Change listing data:
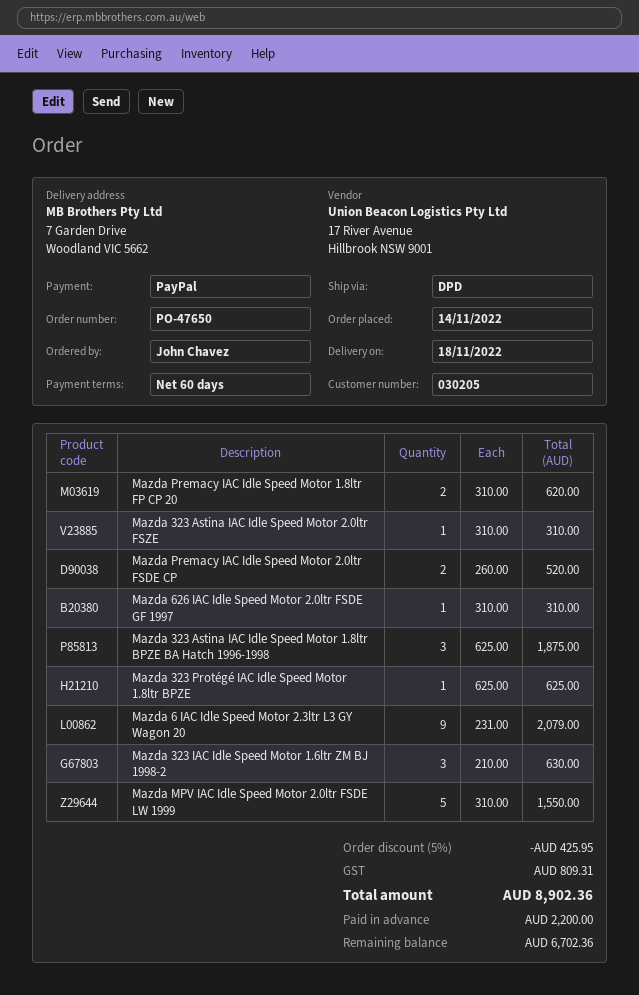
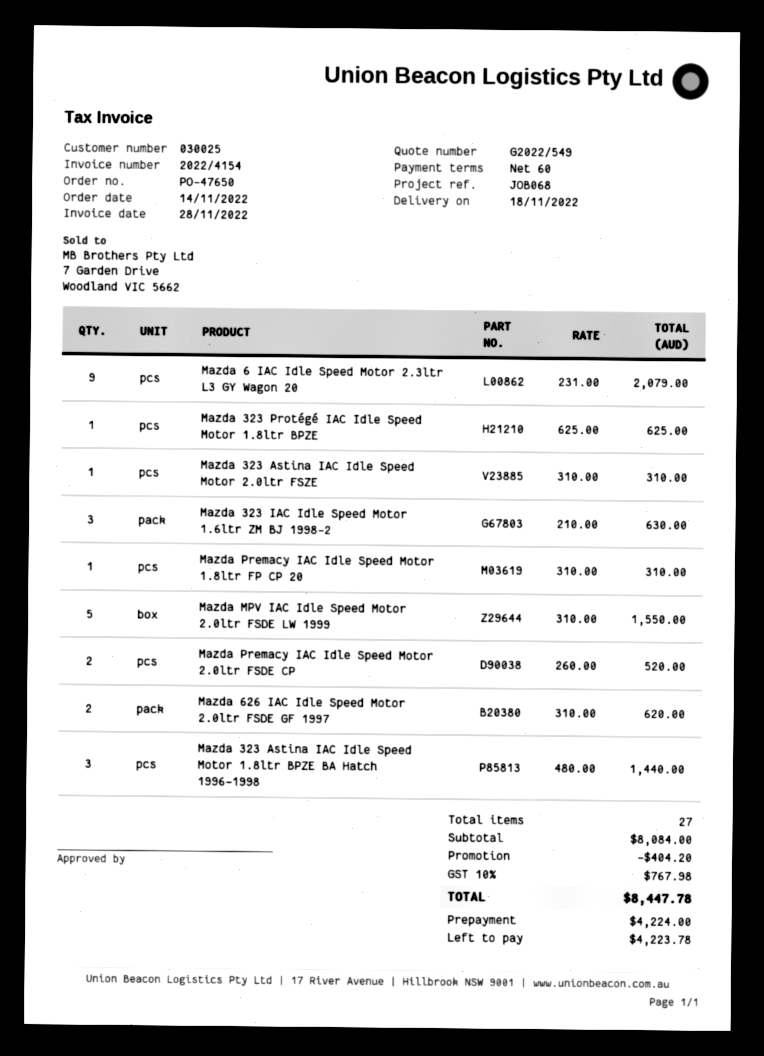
customer number: 030205 -> 030025
Mazda Premacy IAC Idle Speed Motor 1.8ltr FP CP 20: 2 x 310.00 = 620.00 -> 1 x 310.00 = 310.00
Mazda 626 IAC Idle Speed Motor 2.0ltr FSDE GF 1997: 1 x 310.00 = 310.00 -> 2 x 310.00 = 620.00
Mazda 323 Astina IAC Idle Speed Motor 1.8ltr BPZE BA Hatch 1996-1998: 3 x 625.00 = 1875.00 -> 3 x 480.00 = 1440.00
discount: 425.95 -> 404.20
tax: 809.31 -> 767.98
total: 8902.36 -> 8447.78
deposit: 2200.00 -> 4224.00
balance: 6702.36 -> 4223.78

- _THE TASK_
Check the records above line by line and tally those holding the string "Motor". Answer with the number only.

- _RESPONSE FOR THIS EXERCISE_
3